The 6 countries that opposed the initiative were: Albania, Federated States of Micronesia, Marshall Islands, Nauru, Palau and United States.

The 74 countries that abstained from voting were: Afghanistan, Andorra, Armenia, Australia, Austria, Bahamas, Bahrain, Bangladesh, Barbados, Belgium, Belize, Benin, Bhutan, Bulgaria, Burkina Faso, Cameroon, Canada, Colombia, Croatia, Czech Republic, Denmark, Estonia, Finland, France, Georgia, Germany, Ghana, Grenada, Haiti, Hungary, Ireland, Israel, Italy, Japan, Jordan, Latvia, Lebanon, Lithuania, Luxembourg, Macedonia, Malaysia, Malta, Moldova, Monaco, Mongolia, Morocco, Nepal, the Netherlands, New Zealand, Oman, Pakistan, Peru, Poland, Portugal, Qatar, Saint Lucia, Samoa, San Marino, Saudi Arabia, Senegal, Sierra[Leone, Slovenia, South Korea, Sweden, Switzerland, Thailand, Togo, Trinidad and Tobago, Uganda, Ukraine, United Arab Emirates, United Kingdom, Vanuatu, and Yemen.

Officially the following countries were absent: Bosnia and Herzegovina, Burundi, Cape Verde, Chad, Côte d'Ivoire, Ecuador, Ethiopia, Gabon, Gambia, Iraq,Kiribati, Kuwait, Laos, Libya, Malawi, Maldives, Mali, Mauritania, Mozambique, Rwanda, Saint Kitts and Nevis, Seychelles, Tonga, Tunisia, Turkey, Turkmenistan, Tuvalu and Venezuela.

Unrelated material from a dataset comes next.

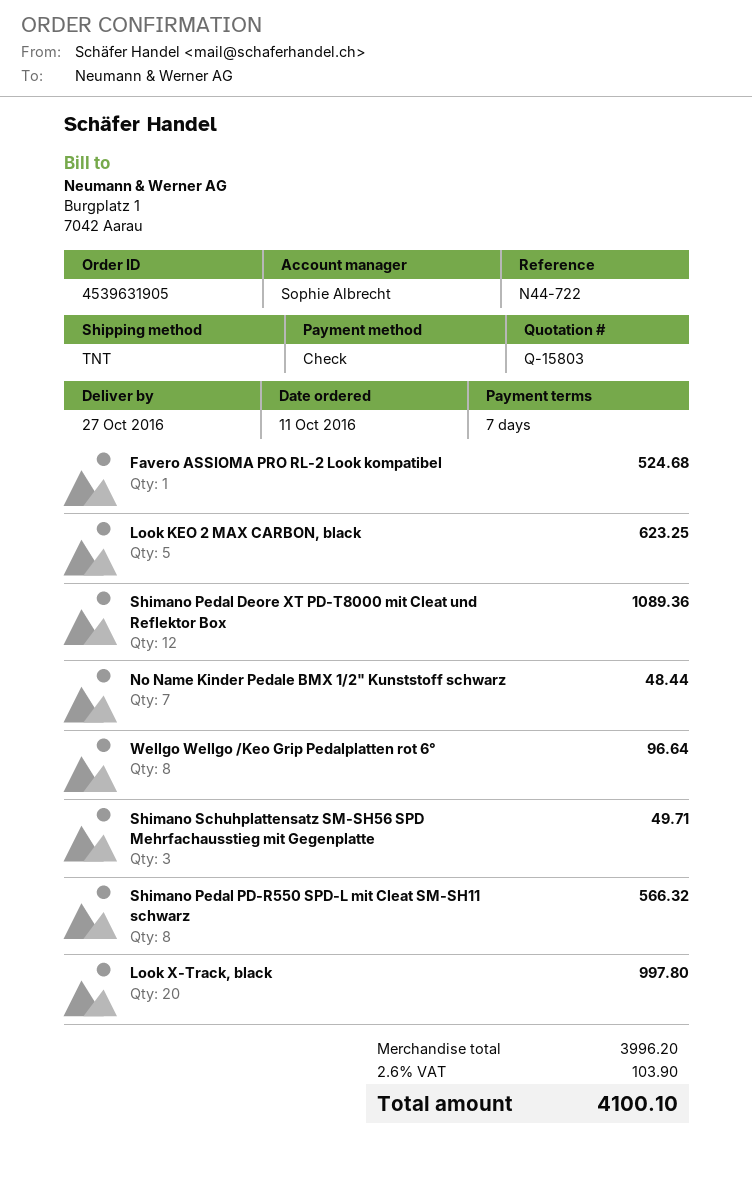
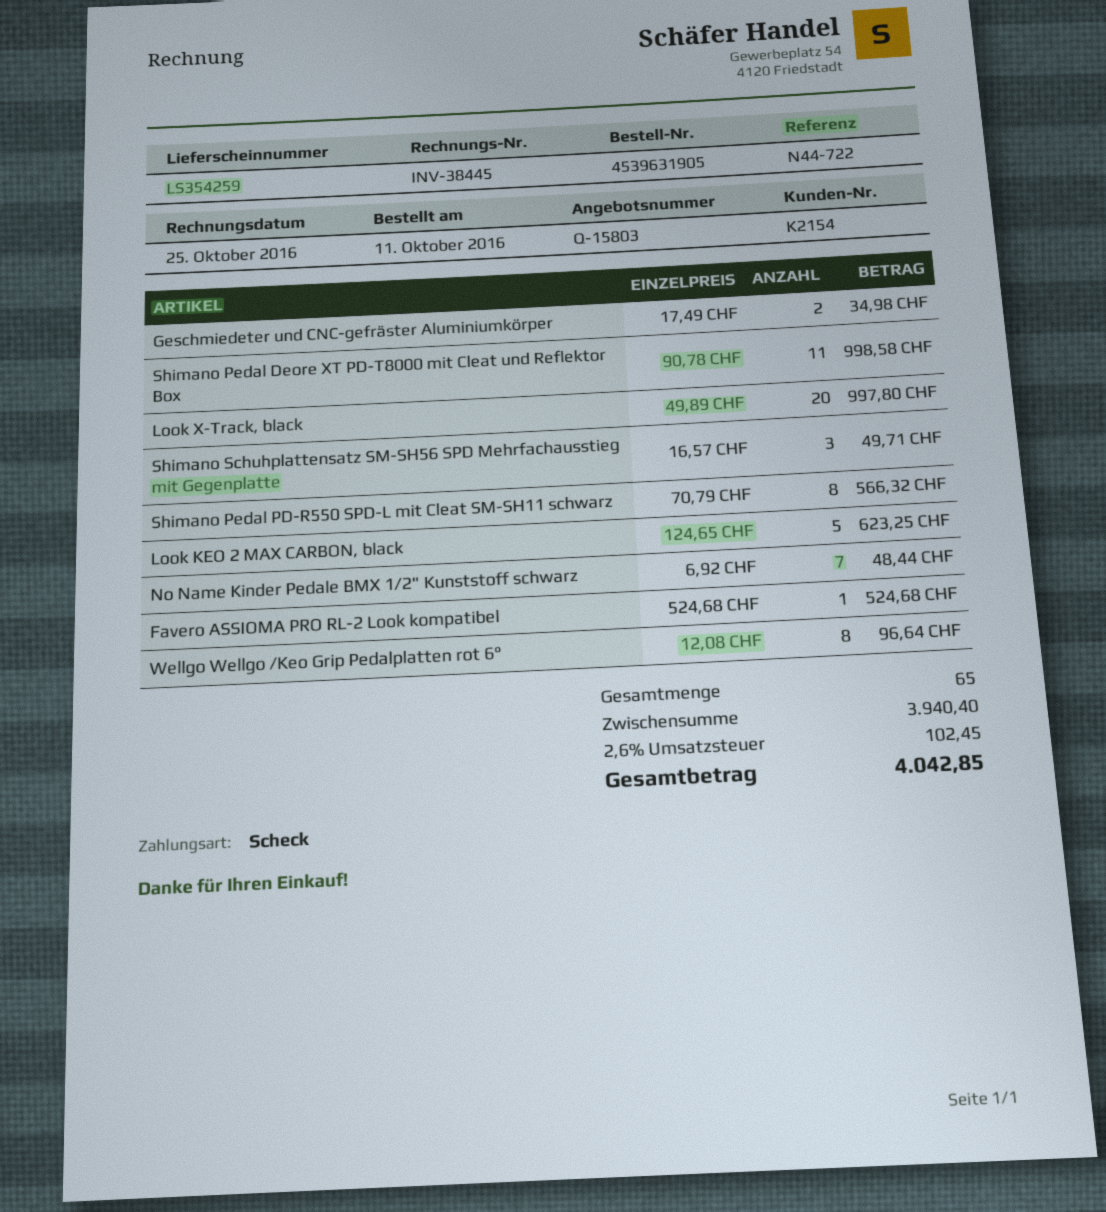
Shimano Pedal Deore XT PD-T8000 mit Cleat und Reflektor Box: 12 for 1089.36 -> 11 for 998.58
Geschmiedeter und CNC-gefräster Aluminiumkörper: none -> 2 for 34.98
subtotal: 3996.20 -> 3940.40
tax: 2.6% = 103.90 -> 2.6% = 102.45
total: 4100.10 -> 4042.85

The following states were not allowed to vote due to the lack of payments to the UN: Central African Republic, Comoros, Guinea Bissau, Liberia, São Tomé and Príncipe, Somalia and Tajikistan.

===Provision of documents by the United Nations===

On 9 October 2008, the UN Secretariat informed the ICJ that it had begun the preparation of a dossier containing all documents relevant to the legal question before the Court, representing the body of international law on the question.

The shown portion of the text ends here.